• [THE INPUT]
━━━
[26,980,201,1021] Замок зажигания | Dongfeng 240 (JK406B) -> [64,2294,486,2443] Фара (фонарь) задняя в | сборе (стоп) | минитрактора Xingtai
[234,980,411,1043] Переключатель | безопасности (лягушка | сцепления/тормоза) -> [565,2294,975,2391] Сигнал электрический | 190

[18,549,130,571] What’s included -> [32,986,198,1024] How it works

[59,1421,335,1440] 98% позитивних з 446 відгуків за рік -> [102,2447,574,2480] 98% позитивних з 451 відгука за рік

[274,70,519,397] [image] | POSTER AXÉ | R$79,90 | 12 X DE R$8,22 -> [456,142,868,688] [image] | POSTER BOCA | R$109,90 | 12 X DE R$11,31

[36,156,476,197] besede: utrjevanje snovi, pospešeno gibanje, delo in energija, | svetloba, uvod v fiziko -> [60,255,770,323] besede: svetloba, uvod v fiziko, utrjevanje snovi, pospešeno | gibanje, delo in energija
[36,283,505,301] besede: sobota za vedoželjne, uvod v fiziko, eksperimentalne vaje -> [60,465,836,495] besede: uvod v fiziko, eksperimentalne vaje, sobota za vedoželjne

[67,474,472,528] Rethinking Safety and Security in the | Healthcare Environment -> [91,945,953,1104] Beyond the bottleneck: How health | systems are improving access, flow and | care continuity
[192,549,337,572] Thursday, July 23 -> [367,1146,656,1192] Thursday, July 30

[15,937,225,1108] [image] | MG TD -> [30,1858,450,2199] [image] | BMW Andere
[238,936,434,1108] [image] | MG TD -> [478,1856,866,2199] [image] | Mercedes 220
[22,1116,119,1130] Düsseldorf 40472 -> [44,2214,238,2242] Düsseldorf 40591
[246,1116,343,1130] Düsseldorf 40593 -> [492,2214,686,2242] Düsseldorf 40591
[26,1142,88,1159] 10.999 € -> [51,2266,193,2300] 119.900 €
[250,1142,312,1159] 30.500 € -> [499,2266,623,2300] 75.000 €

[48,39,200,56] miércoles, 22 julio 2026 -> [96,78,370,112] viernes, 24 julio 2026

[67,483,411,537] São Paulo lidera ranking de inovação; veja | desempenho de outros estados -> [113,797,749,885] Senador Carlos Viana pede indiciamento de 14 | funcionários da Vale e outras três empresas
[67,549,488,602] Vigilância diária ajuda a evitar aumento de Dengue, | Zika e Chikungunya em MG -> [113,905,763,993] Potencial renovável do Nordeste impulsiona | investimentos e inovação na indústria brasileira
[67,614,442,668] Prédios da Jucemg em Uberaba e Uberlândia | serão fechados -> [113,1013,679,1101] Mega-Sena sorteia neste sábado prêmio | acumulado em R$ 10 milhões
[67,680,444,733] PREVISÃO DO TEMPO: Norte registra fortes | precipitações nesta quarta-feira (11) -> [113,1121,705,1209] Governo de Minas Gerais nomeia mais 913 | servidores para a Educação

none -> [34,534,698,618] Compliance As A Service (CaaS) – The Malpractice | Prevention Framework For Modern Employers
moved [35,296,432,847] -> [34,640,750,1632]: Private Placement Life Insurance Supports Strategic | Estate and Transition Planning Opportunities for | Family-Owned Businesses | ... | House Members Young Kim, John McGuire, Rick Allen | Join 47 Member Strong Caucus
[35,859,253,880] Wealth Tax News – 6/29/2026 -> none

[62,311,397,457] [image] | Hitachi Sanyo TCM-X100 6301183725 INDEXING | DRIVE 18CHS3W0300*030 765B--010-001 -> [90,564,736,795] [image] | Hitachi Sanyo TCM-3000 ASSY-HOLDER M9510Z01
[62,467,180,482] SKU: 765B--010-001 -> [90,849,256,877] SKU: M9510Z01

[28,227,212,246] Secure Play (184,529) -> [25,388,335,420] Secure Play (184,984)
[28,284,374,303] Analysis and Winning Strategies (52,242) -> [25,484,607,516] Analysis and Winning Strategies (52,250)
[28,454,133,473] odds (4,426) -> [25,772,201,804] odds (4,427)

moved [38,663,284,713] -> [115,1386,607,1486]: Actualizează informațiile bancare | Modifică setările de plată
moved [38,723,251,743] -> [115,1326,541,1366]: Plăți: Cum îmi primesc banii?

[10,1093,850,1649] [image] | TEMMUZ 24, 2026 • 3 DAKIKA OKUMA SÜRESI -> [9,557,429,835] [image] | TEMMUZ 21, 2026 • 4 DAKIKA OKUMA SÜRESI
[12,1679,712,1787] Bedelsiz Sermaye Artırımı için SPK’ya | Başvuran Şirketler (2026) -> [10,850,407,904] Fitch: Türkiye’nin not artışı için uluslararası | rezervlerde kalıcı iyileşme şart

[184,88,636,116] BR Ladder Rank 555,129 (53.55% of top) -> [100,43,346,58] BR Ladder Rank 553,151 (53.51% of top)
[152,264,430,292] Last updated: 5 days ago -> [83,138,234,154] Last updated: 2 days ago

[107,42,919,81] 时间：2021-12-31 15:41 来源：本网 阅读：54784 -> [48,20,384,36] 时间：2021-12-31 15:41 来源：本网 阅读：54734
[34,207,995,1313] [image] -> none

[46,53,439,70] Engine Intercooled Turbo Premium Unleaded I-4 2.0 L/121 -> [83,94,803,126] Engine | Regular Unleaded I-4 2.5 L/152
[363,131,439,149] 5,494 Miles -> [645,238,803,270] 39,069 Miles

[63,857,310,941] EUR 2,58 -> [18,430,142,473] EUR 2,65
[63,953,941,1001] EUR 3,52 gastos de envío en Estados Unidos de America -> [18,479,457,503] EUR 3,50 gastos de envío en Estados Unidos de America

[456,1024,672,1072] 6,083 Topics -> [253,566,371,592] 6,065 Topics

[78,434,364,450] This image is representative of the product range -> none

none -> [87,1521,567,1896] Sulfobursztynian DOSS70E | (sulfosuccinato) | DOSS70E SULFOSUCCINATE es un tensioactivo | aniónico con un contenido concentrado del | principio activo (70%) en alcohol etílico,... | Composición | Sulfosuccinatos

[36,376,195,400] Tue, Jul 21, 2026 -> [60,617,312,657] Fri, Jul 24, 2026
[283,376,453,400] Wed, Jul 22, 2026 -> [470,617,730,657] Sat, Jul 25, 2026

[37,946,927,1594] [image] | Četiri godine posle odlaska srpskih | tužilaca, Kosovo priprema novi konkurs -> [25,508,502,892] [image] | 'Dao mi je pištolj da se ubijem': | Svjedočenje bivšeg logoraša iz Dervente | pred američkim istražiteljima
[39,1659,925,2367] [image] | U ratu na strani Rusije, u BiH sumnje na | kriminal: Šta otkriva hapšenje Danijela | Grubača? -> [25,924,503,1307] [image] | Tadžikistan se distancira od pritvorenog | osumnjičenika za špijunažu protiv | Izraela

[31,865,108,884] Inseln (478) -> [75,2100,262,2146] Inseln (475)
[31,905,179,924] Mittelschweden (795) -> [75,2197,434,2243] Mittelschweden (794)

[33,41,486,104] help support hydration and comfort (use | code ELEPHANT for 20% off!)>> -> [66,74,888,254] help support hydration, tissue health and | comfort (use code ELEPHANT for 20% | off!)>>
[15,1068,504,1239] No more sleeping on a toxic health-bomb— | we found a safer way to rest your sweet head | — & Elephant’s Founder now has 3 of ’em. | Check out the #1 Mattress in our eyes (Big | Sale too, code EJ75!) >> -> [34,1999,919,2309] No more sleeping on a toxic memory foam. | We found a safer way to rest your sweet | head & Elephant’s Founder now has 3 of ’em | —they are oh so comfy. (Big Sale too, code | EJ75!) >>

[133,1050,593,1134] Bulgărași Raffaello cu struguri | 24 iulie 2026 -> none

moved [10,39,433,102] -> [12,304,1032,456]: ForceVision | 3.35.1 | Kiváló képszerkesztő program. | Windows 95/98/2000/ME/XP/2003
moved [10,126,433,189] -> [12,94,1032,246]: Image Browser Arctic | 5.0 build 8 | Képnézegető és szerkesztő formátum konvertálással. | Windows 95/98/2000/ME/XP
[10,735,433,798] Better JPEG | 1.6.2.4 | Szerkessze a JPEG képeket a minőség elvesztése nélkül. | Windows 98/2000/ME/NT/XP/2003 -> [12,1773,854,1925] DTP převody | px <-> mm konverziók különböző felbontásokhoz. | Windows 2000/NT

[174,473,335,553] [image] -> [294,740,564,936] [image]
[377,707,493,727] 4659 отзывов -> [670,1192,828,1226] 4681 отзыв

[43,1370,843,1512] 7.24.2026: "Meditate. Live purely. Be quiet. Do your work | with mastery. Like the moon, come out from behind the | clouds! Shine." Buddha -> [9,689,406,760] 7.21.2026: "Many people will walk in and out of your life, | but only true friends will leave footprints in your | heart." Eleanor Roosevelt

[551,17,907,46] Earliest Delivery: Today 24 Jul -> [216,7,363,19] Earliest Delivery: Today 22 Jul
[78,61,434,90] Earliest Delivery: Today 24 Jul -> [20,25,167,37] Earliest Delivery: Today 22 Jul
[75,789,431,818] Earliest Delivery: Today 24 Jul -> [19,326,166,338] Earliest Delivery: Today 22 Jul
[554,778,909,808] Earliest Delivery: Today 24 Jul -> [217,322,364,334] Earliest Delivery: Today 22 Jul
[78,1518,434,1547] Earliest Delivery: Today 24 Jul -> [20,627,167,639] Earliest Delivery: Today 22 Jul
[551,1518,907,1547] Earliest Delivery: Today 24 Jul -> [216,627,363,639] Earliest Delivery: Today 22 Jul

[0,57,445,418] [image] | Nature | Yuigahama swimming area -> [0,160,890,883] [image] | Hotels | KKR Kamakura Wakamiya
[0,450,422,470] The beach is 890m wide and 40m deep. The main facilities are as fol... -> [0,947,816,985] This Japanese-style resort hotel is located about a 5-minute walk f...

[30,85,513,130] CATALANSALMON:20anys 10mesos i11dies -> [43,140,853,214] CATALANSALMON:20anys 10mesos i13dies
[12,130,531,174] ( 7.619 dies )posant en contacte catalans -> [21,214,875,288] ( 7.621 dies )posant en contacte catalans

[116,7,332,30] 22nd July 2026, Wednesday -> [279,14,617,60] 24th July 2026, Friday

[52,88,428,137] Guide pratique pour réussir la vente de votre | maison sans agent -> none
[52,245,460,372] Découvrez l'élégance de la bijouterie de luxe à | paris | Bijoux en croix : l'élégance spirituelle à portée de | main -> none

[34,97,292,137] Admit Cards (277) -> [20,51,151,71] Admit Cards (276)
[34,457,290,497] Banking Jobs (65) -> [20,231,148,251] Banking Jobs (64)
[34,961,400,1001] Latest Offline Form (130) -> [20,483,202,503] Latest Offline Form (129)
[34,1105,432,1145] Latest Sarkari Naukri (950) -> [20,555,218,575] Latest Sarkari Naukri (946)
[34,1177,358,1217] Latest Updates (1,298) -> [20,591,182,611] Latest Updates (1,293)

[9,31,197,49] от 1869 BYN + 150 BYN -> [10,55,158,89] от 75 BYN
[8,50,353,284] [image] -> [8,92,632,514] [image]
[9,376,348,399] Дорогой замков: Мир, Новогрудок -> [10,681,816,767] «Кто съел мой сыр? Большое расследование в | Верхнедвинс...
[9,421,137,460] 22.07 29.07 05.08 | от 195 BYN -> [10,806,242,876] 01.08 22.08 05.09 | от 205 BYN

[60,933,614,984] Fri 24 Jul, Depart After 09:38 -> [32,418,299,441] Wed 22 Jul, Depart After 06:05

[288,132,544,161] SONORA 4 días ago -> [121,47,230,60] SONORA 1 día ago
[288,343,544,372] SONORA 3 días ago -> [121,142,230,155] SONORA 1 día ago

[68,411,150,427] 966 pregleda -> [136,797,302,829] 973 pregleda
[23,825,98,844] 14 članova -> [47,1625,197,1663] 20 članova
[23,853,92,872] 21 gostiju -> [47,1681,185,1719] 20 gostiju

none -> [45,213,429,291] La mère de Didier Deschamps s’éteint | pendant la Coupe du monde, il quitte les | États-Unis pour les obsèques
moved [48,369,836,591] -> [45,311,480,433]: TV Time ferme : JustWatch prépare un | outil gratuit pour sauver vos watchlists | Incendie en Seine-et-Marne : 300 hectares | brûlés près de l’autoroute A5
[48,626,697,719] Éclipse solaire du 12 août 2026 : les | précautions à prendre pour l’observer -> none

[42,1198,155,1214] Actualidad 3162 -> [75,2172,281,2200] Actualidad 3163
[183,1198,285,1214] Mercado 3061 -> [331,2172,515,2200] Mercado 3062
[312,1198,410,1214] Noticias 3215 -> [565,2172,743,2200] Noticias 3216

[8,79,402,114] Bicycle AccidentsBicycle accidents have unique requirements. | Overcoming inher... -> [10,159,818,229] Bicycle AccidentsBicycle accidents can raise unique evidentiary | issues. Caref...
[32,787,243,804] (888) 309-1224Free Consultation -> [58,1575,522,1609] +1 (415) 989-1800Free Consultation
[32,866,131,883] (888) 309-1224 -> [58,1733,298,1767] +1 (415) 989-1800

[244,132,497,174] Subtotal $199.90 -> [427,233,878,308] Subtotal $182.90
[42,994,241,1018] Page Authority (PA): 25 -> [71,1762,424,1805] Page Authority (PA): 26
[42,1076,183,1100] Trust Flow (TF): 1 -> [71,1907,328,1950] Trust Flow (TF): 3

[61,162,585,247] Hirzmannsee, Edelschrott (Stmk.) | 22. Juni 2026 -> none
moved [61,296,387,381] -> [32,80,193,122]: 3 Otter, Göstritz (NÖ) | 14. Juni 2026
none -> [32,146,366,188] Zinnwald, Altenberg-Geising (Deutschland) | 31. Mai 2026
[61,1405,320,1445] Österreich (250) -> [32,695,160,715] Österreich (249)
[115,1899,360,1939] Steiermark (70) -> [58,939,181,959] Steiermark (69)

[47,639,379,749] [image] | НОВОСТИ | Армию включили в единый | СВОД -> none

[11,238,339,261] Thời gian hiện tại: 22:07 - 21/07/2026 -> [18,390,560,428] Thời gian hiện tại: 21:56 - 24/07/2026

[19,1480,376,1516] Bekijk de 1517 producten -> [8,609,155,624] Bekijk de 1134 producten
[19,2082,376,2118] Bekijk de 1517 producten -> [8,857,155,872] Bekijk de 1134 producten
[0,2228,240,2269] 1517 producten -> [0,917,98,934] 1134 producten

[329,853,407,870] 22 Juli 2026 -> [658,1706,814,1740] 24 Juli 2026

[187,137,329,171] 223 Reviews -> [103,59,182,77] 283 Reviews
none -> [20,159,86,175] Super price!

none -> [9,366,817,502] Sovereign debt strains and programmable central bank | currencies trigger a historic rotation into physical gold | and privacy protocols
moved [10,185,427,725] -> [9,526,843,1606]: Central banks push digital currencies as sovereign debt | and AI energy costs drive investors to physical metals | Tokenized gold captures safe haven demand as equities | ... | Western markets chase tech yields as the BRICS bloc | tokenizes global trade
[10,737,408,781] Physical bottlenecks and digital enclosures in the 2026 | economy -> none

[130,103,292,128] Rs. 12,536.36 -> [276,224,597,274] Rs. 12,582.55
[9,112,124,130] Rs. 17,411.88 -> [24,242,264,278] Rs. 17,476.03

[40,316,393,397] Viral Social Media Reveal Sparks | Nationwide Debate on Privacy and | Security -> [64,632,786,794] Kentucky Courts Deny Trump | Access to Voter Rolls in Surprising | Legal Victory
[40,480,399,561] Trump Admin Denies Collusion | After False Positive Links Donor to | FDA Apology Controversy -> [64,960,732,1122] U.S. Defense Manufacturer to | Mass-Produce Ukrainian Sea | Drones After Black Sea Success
━━━
Among the records above, only the lines between the line holding "[250,1142,312,1159] 30.500 €" and the line holding "[67,483,411,537] São Paulo", inclusive, are to be output, exactly as written.

• [ANSWER SPACE]
[250,1142,312,1159] 30.500 € -> [499,2266,623,2300] 75.000 €

[48,39,200,56] miércoles, 22 julio 2026 -> [96,78,370,112] viernes, 24 julio 2026

[67,483,411,537] São Paulo lidera ranking de inovação; veja | desempenho de outros estados -> [113,797,749,885] Senador Carlos Viana pede indiciamento de 14 | funcionários da Vale e outras três empresas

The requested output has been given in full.